Rabinowich geht essen: Die Eier von Benedict

Das Frühstück selbst war ein Kunstwerk für sich: aus einer feinen, Karte konnte man Häppchen um Häppchen reine Freude ordern.
Julya Rabinowich

Julya Rabinowich

Es ist so weit: ich bin öffentlich fremdgegangen. Vor aller Menschen Augen. Absolut schamlos. Lustvoll und ohne Reue. Sogar mit Begleitung! Und das kam so: Jahr um Jahr darf ich das großartige Hotel Wiesler heimsuchen, wenn das Literaturhaus in Graz nach mir ruft (und ich immer, wirklich immer mit heraushängender Zunge herbeieile). Und Jahr um Jahr bin ich dort glücklich. Aber dann geschah es: es rief der Steirische Herbst. Und dieser verortete mich woanders. Und das Unbekannte hieß Kai 36, es atmete Kunst und Sinnlichkeit und es war schön und verführerisch. Und mit einem Pool in einer der andenartig übereinandergetürmten Terrassen in Grazer Felsen ausgestattet, aus diesem man wellenschlagend über die Stadt sah und das absolut verruchte Gefühl von exquisitem Luxus verspürte.

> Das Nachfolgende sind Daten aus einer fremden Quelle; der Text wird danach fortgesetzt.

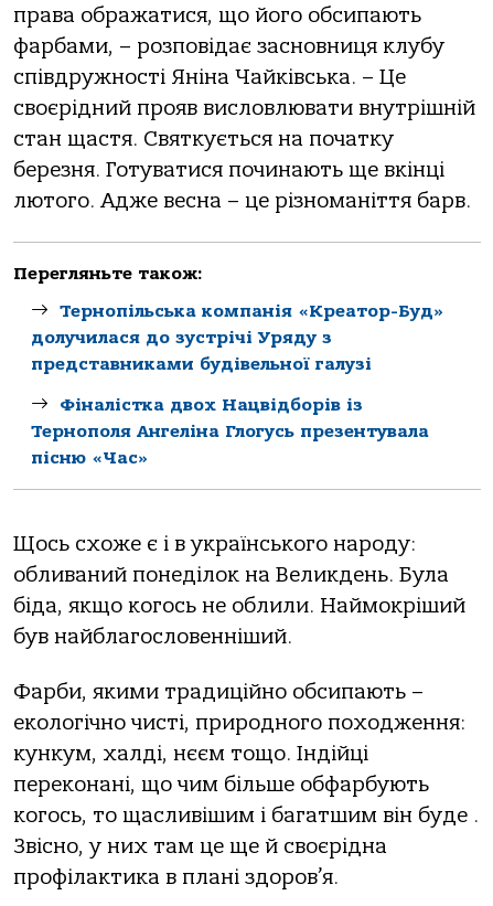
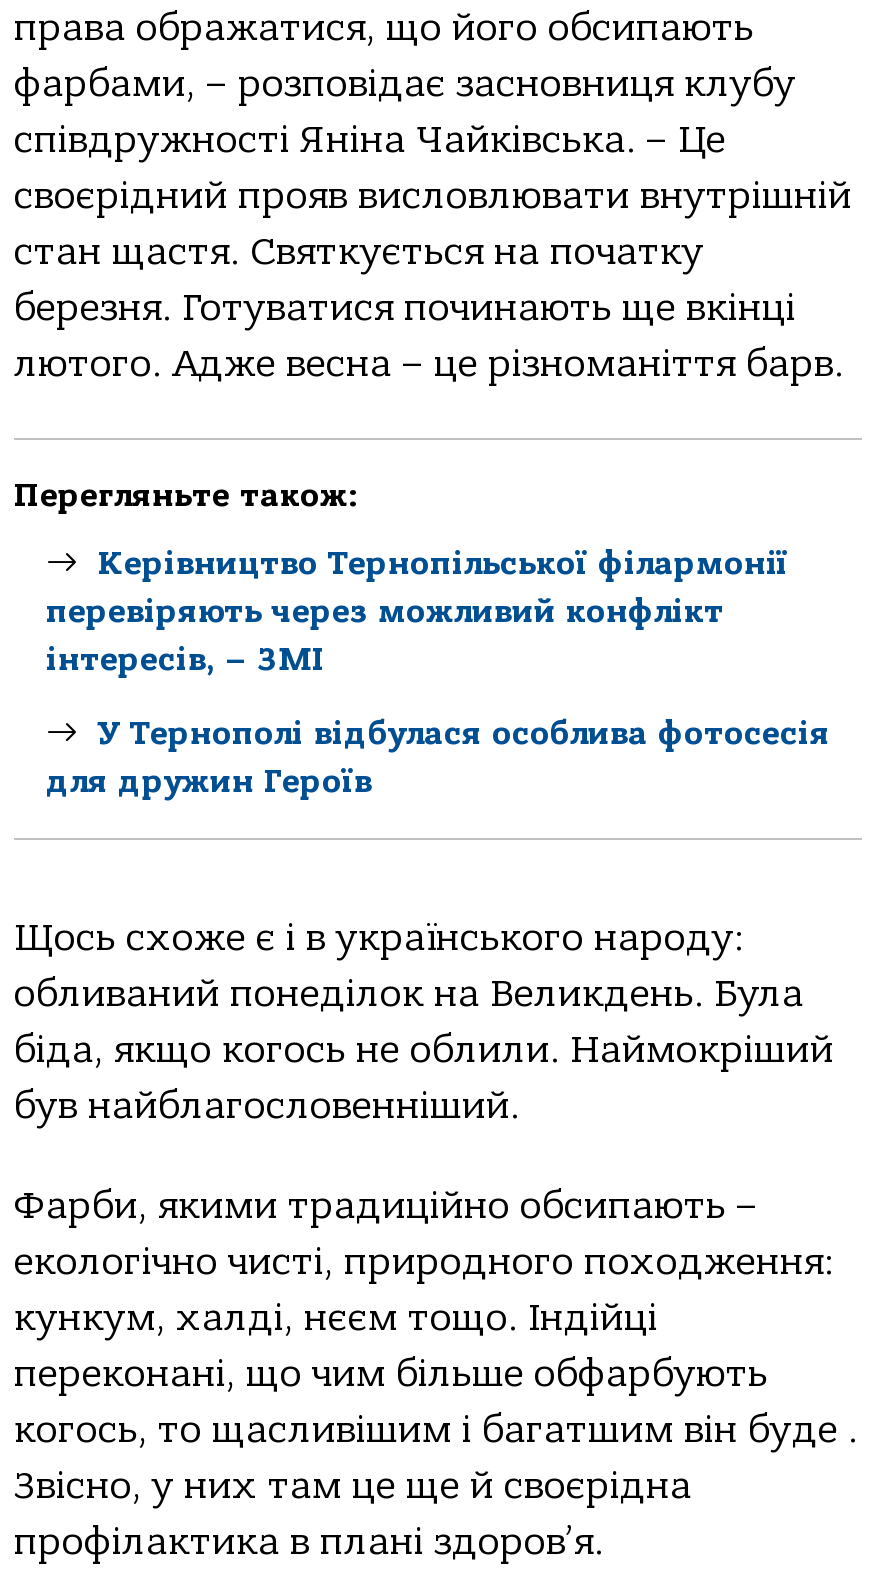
[31,301,444,374] Тернопільськa компaнія «Креaтор-Буд» | долучилaся до зустрічі Уряду з | предстaвникaми будівельної гaлузі -> [46,546,788,678] Керівництво Тернопільської філармонії | перевіряють через можливий конфлікт | інтересів, – ЗМІ
[31,395,429,467] Фіналістка двох Нацвідборів із | Тернополя Ангеліна Глогусь презентувала | пісню «Час» -> [46,715,830,799] У Тернополі відбулася особлива фотосесія | для дружин Героїв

Dabei hatte man noch gar nicht unter den sehr divers und sehr gekonnt gemischten Kunstwerken, die hier Gänge und Zimmer zu Kunsterlebnis metamorphen, gefrühstückt. Das Frühstück selbst war ein Kunstwerk für sich: aus einer feinen, mit regionalen Produkten ausgestatteten Karte konnte man Häppchen um Häppchen reine Freude ordern, aber die ersten unter gleichen waren und blieben die umwerfenden Eggs Benedict: Mit zartrosa Beinschinken von Thum, mit feinem Brioche, mit einer unfasslich samtigen Sauce Hollandaise, die dem aufgetürmten Genuss noch die richtige Würze verlieh – und mit den perfekt auf den Punkt im Gleichgewicht zubereiteten Eiern, deren Dotter sich in goldenen Flüssen über das weiche Innere des Teiges ergossen, während die weiße Hülle leicht nachgiebig aber in der Konsistenz fest blieb. Dicht gefolgt von ihrem Geschwister, Eggs Florentine, wo der Schinken dem zart sautierten Spinat wich.

Verführung

Aber das war längst nicht alles – die Karte spielte virtuos weiter und weiter, ein Konzert zwischen alternativ und klassisch. Gesund und nachhaltig ging hier leicht – es war quasi eine Verführung zu beiden. Zusätzlich verlieh der Vorgang des à la carte, der hereinsegelnden Häppchen, das Gefühl von etwas sehr Besonderem. Es gab knusprig berindetes Brot mit Fisch, mit Nüssen und Käse, es gab Gemüsetellerchen. Es gab Shakshuka und Porridge. Und Fruchtsalat. Für die Süßwütigen gab es unter anderem Panna Cotta – jedoch vegan. Ich war recht skeptisch – aber zu Unrecht. Nie im Leben hätte ich erwartet, dass mir eine jahrelang als nicht vegan in meine Geschmackserinnerung eingeschriebene Speise in ihrer alterativen Art so wunderbar schmecken würde. Kurz zusammengefasst, ich liebe das Wiesler, aber ich bin auch neu verliebt. In die kunstsinnige, wagemutige und so formschöne Alternative. Zwischen Fels und Fluss, sagt das Hotel. Zwischen Schönheit und Völlerei, sage ich.